L’avenir de la langue française, du positif et du négatif plus haut, on ne sait pas ce qui gagnera et si le bonheur est vraiment plus grand en français qu’en anglais ou en espagnol ou en russe. Faut commencer par gagner sa vie correctement dans de bonnes conditions. C’est vrai chez toutes les nations.
C’est bien beau de placer la conservation de la langue et de la culture en premier mais si on n’a pas de job, on n’ira pas loin dans une mer anglophone. Avoir les deux, très bien mais nos ancêtres, quand ils végétaient se sont organisés pour émigrer, au risque de perdre leur langue, comme déménager avec toute la famille au Manitoba et dans les usines de coton de la Nouvelle-Angleterre. « Sonta pas fous » ou en bon français « Ils n’étaient pas bêtes en plaçant le bien-être de leur famille avant la langue en danger ». Faut avoir du manger à se mettre sur la langue…genre.
@ M. Sauvé
Le problème démographique du français sur l’île de Mtl pourrait facilement être réglé en décourageant l’étalement urbain et en faisant payer aux banlieusards le vrai coût de cet étalement. Au lieu de construire des bungalows de plus en plus loin, avec les coûts inhérents sur les infrastructures et l’environnement, on pourrait inciter le renouveau urbain et stopper l’exode des jeunes familles .

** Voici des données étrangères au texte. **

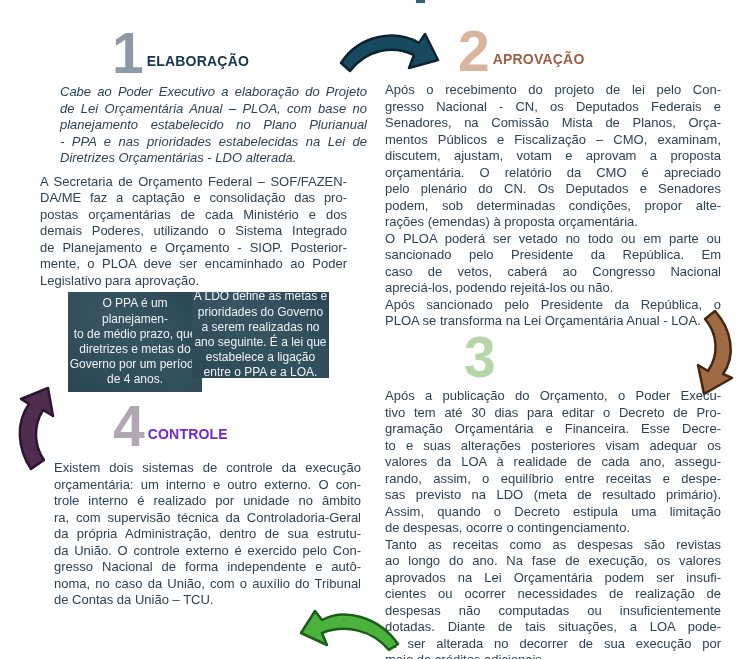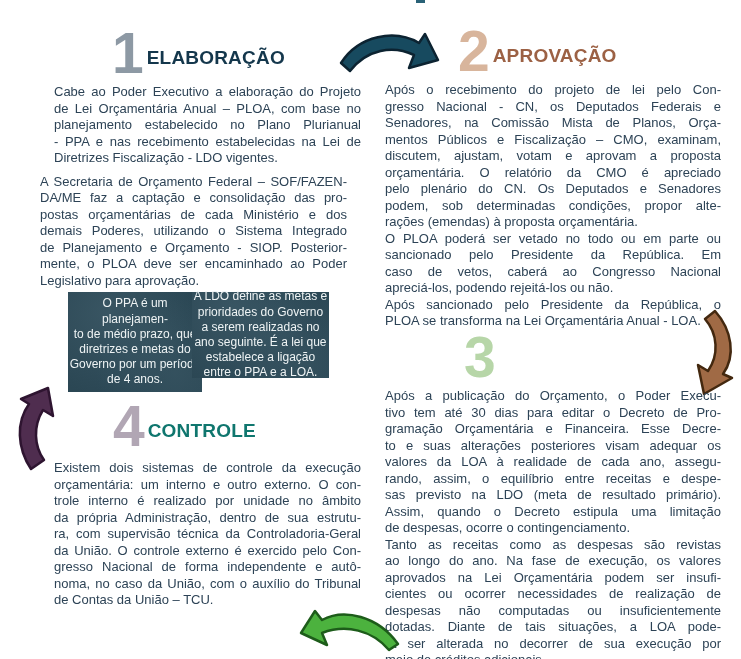--- a/index.html
+++ b/index.html
@@ -3,25 +3,25 @@
 <meta charset="utf-8">
 <style>
   html,body{margin:0;padding:0;background:#ffffff;}
   #page{
     position:relative;width:741px;height:659px;background:#ffffff;
     overflow:hidden;font-family:"Liberation Sans",sans-serif;
   }
   
   .step-header{position:absolute;display:flex;align-items:flex-end;}
   .step-num{font-size:57px;font-weight:800;line-height:0.78;letter-spacing:-2px;}
-  .step-title{font-size:19px;font-weight:800;margin-left:5px;margin-bottom:6px;letter-spacing:0.2px;}
+  .step-title{font-size:14px;font-weight:800;margin-left:5px;margin-bottom:6px;letter-spacing:0.2px;}
   .s1 .step-num{color:#8d99a4;} .s1 .step-title{color:#14374c;}
   .s2 .step-num{color:#d8b59c;} .s2 .step-title{color:#9c6144;}
   .s3 .step-num{color:#b7d6a8;} .s3 .step-title{color:#3f9e41;}
-  .s4 .step-num{color:#b1a6b4;} .s4 .step-title{color:#0f766e;text-align:center;}
+  .s4 .step-num{color:#b1a6b4;} .s4 .step-title{color:#6d28d9;text-align:center;}
   
   .para{position:absolute;color:#2d4356;font-size:13px;line-height:16.5px;}
   .para .line{text-align:justify;text-align-last:justify;}
   .para .line:last-child{text-align-last:left;}
   
   .infobox{
     position:absolute;background:#30505f;color:#eef3f4;
     background-image:radial-gradient(circle at 30% 20%,rgba(255,255,255,0.05),rgba(0,0,0,0.07) 70%),
                      radial-gradient(circle at 80% 80%,rgba(255,255,255,0.04),rgba(0,0,0,0.05) 60%);
     display:flex;flex-direction:column;justify-content:center;
@@ -37,26 +37,26 @@
 <body>
 
 <div id="page">
 
   <div class="page-artifact"></div>
 
   <div class="step-header s1" style="left:112px;top:31px;">
     <span class="step-num">1</span>
     <span class="step-title">ELABORAÇÃO</span>
   </div>
-  <div class="para" style="left:54px;top:84px;width:307px;">
+  <div class="para" style="left:60px;top:84px;width:307px;font-style:italic;">
       <div class="line">Cabe ao Poder Executivo a elaboração do Projeto</div>
       <div class="line">de Lei Orçamentária Anual – PLOA, com base no</div>
       <div class="line">planejamento estabelecido no Plano Plurianual</div>
-      <div class="line">- PPA e nas recebimento estabelecidas na Lei de</div>
-      <div class="line">Diretrizes Fiscalização - LDO vigentes.</div>
+      <div class="line">- PPA e nas prioridades estabelecidas na Lei de</div>
+      <div class="line">Diretrizes Orçamentárias - LDO alterada.</div>
     </div>
   <div class="para" style="left:40px;top:166.5px;width:307px;margin-top:7px;">
       <div class="line">A Secretaria de Orçamento Federal – SOF/FAZEN-</div>
       <div class="line">DA/ME faz a captação e consolidação das pro-</div>
       <div class="line">postas orçamentárias de cada Ministério e dos</div>
       <div class="line">demais Poderes, utilizando o Sistema Integrado</div>
       <div class="line">de Planejamento e Orçamento - SIOP. Posterior-</div>
       <div class="line">mente, o PLOA deve ser encaminhado ao Poder</div>
       <div class="line">Legislativo para aprovação.</div>
     </div>
@@ -145,21 +145,21 @@
   </svg>
 
   <div class="step-header s4" style="left:113px;top:404px;">
     <span class="step-num">4</span>
     <span class="step-title">CONTROLE</span>
   </div>
   <div class="para" style="left:54px;top:460px;width:307px;">
       <div class="line">Existem dois sistemas de controle da execução</div>
       <div class="line">orçamentária: um interno e outro externo. O con-</div>
       <div class="line">trole interno é realizado por unidade no âmbito</div>
+      <div class="line">ra, com supervisão técnica da Controladoria-Geral</div>
       <div class="line">da própria Administração, dentro de sua estrutu-</div>
-      <div class="line">ra, com supervisão técnica da Controladoria-Geral</div>
       <div class="line">da União. O controle externo é exercido pelo Con-</div>
       <div class="line">gresso Nacional de forma independente e autô-</div>
       <div class="line">noma, no caso da União, com o auxílio do Tribunal</div>
       <div class="line">de Contas da União – TCU.</div>
     </div>
 
 </div>
 
 </body></html>

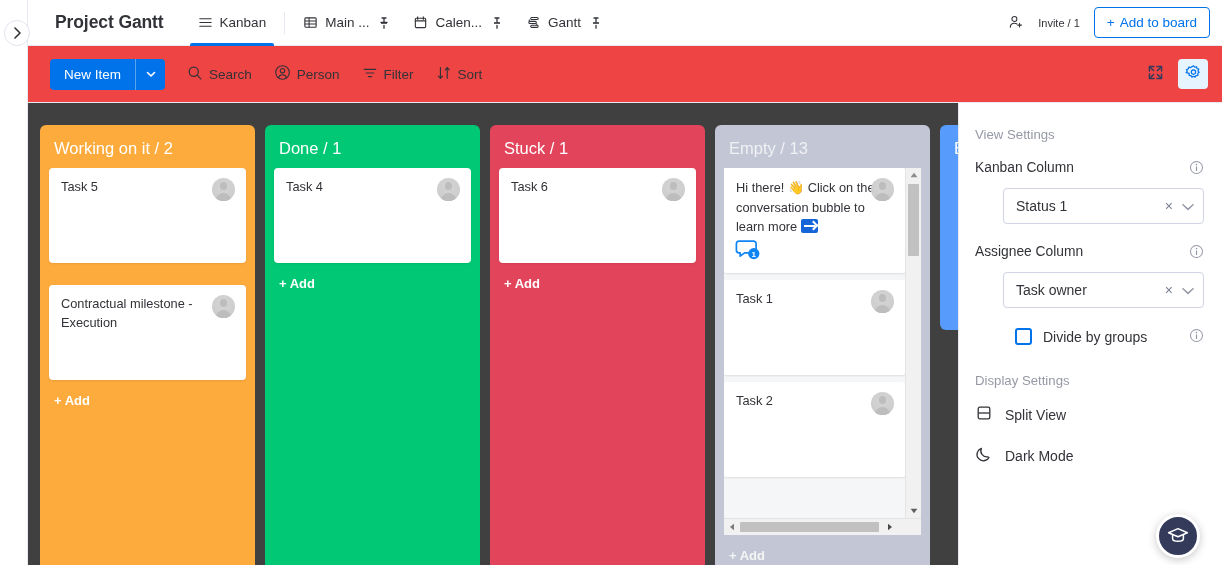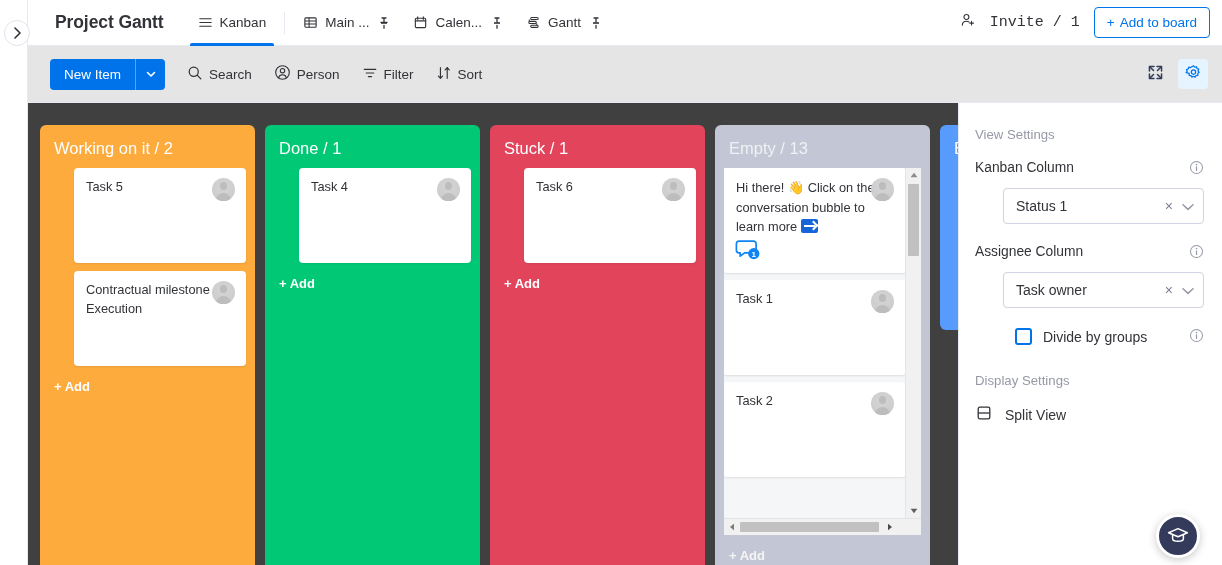--- a/index.html
+++ b/index.html
@@ -49,32 +49,32 @@
   }
   .tab .ico { display: flex; align-items:center; }
   .tab .pin { margin-left: 3px; display:flex; align-items:center; }
   .tab-sep {
     width: 1px; height: 22px; background: #e6e9ef; align-self: center; margin: 0 6px;
   }
   .header-right {
     margin-left: auto; display: flex; align-items: center; gap: 14px;
     padding-right: 12px;
   }
-  .invite { display:flex; align-items:center; gap:14px; font-size:15px; color:#323338; cursor:pointer;font-family:Liberation Mono, monospace; }
+  .invite { display:flex; align-items:center; gap:14px; font-size:11px; color:#323338; cursor:pointer; }
   .add-board {
     display:flex; align-items:center; gap:5px;
     border: 1px solid #0073ea; color:#0073ea; background:#fff;
     border-radius: 4px; padding: 7px 12px; font-size: 13.5px; cursor: pointer;
     font-family: "Liberation Sans", sans-serif;
   }
 
   
   .toolbar {
     position: absolute; left: 28px; top: 46px; right: 0; height: 57px;
-    display: flex; align-items: center; background: #e5e5e5;
+    display: flex; align-items: center; background: #ef4444;
     border-bottom: 1px solid #e6e9ef;
   }
   .new-item {
     display: flex; align-items: stretch; margin-left: 22px;
     background: #0073ea; border-radius: 4px; overflow: hidden; cursor: pointer;
   }
   .new-item .lbl {
     color: #fff; font-size: 13.5px; font-weight: 500;
     padding: 8px 14px; display: flex; align-items: center;
   }
@@ -97,21 +97,21 @@
   .board {
     position: absolute; left: 28px; top: 103px; right: 0; bottom: 0;
     background: #404040; overflow: hidden;
   }
   .columns { position: absolute; left: 12px; top: 22px; display: flex; gap: 10px; }
   .col { width: 215px; border-radius: 6px; padding: 0; position: relative; }
   .col-head {
     font-size: 16.5px; color: #fff; padding: 14px 14px 10px 14px;
     white-space: nowrap; overflow: hidden;
   }
-  .col-cards { padding: 0 9px; display: flex; flex-direction: column; gap: 8px; align-items: flex-end; }
+  .col-cards { padding: 0 9px; display: flex; flex-direction: column; gap: 22px; }
   .card {
     background: #fff; border-radius: 4px; height: 95px;
     padding: 10px 12px; position: relative;
     box-shadow: 0 1px 2px rgba(0,0,0,.08);
   }
   .card-title {
     font-size: 12.8px; color: #323338; line-height: 1.45;
     width: 148px; word-wrap: break-word;
   }
   .avatar {
@@ -578,20 +578,28 @@
     <div class="disp-item">
       <span>
         <svg width="18" height="18" viewBox="0 0 18 18">
           <rect x="3.2" y="3.2" width="11.6" height="11.6" rx="1.6" fill="none" stroke="#323338" stroke-width="1.3"></rect>
           <path d="M3.2 9h11.6" stroke="#323338" stroke-width="1.3"></path>
         </svg>
       </span>
       <span>Split View</span>
     </div>
 
+    <div class="disp-item">
+      <span>
+        <svg width="18" height="18" viewBox="0 0 18 18">
+          <path d="M12.6 11.8A6 6 0 0 1 6.4 3.3a6.4 6.4 0 1 0 7.6 9.2 6 6 0 0 1-1.4-.7z" fill="none" stroke="#323338" stroke-width="1.3" stroke-linejoin="round"></path>
+        </svg>
+      </span>
+      <span>Dark Mode</span>
+    </div>
   </div>
 
   <div class="help">
     <svg width="24" height="24" viewBox="0 0 24 24">
       <path d="M12 4.6L2.6 8.7 12 12.8l9.4-4.1z" fill="none" stroke="#fff" stroke-width="1.5" stroke-linejoin="round"></path>
       <path d="M6.6 10.6v4.1c0 1.3 2.4 2.5 5.4 2.5s5.4-1.2 5.4-2.5v-4.1" fill="none" stroke="#fff" stroke-width="1.5" stroke-linejoin="round"></path>
     </svg>
   </div>
 </div>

Le 450 a beaucoup de poids politique et le lobby du bungalow beau bon pas cher pèse lourd. Entretemps, nos politiciens veulent s’attaquer au problème avec des mesures ridicules sans aucune chance de réussite. Exemple, la francisation des PMEs avec moins de 50 employés. Un remède de cheval, un monstre bureaucratique déconnectée de la vraie vie mais qui semble plaire aux « intellectuels à pipe » bien pensants.